* _Required action_: Your answer should consist of each line from the data below that contains "ANALYSTES".

** Material supplied follows **

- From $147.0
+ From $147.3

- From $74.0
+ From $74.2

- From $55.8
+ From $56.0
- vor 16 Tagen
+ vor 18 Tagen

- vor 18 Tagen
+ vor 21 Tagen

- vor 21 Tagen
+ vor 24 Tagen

** End of Material supplied **
** Material supplied follows **

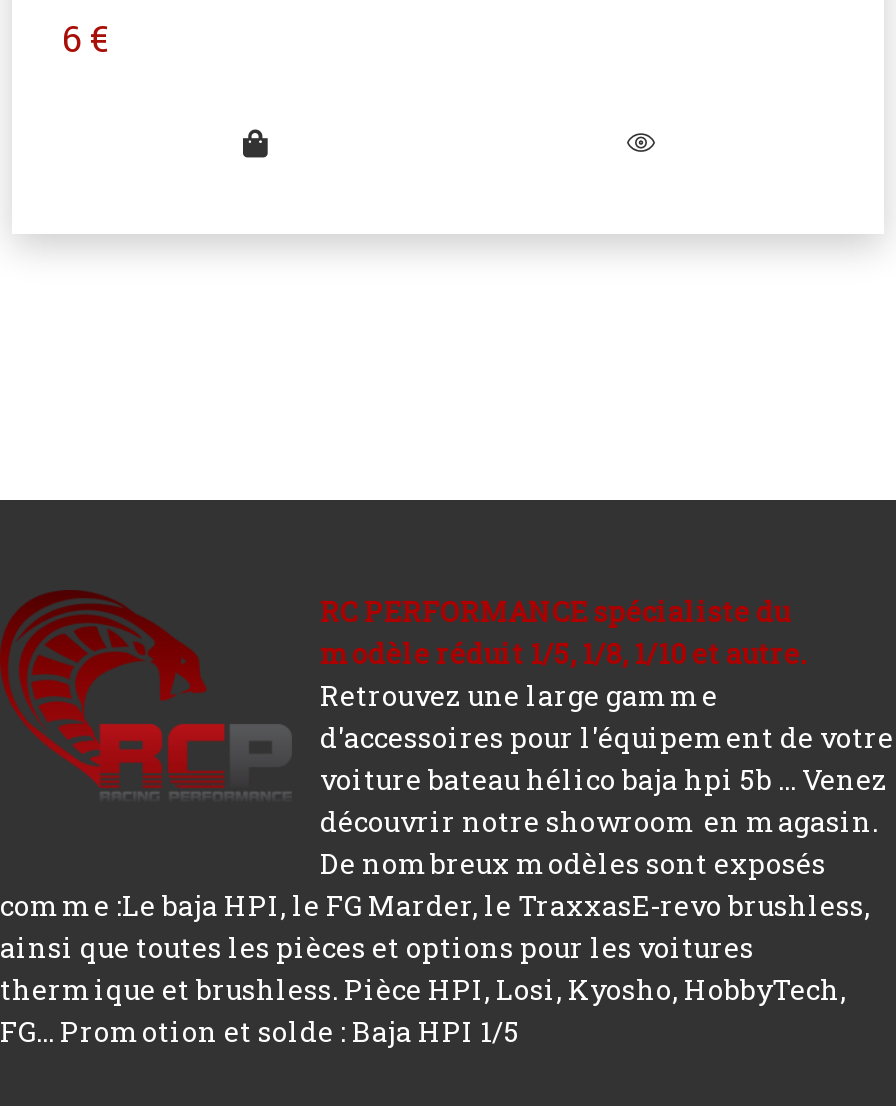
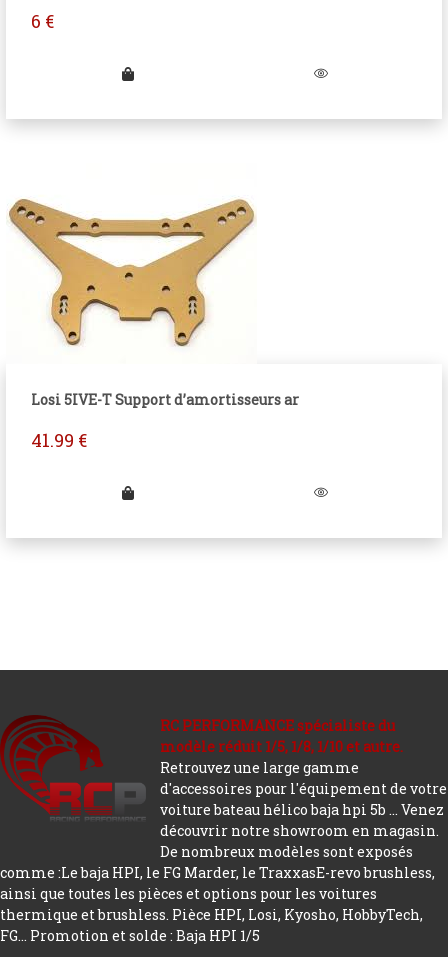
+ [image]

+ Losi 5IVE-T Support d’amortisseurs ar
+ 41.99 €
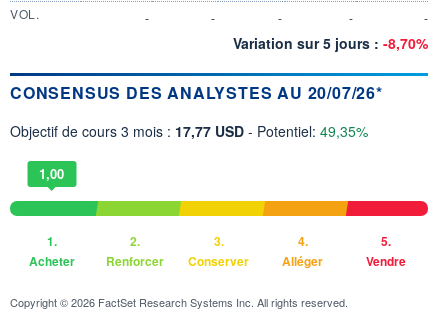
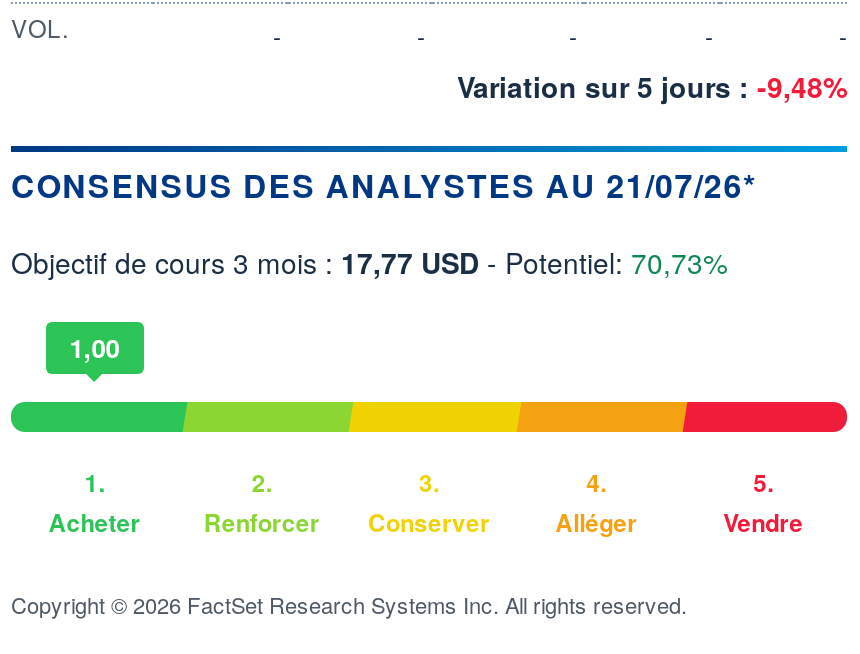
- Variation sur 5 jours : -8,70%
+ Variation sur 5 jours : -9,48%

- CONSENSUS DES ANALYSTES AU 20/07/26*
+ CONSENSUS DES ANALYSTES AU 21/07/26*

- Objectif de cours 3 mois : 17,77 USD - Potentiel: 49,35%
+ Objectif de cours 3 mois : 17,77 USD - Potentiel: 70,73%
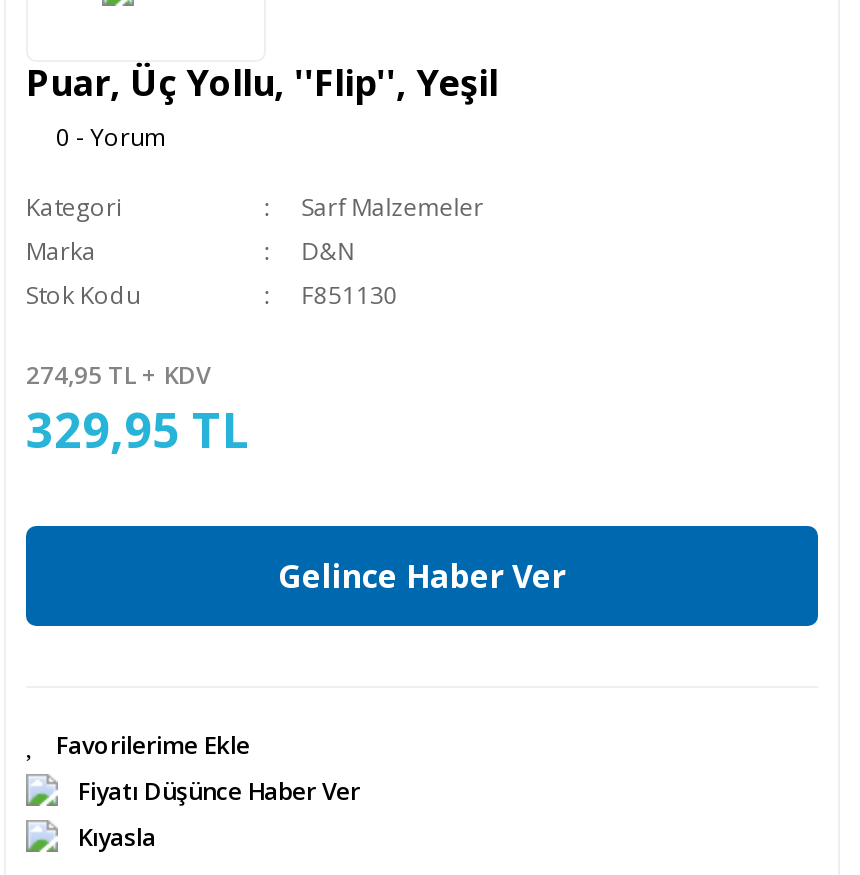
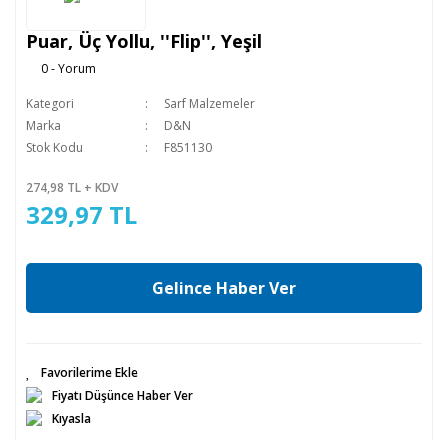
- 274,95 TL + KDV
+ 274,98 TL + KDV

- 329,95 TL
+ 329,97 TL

** End of Material supplied **

* _Answer to this exercise_:
- CONSENSUS DES ANALYSTES AU 20/07/26*
+ CONSENSUS DES ANALYSTES AU 21/07/26*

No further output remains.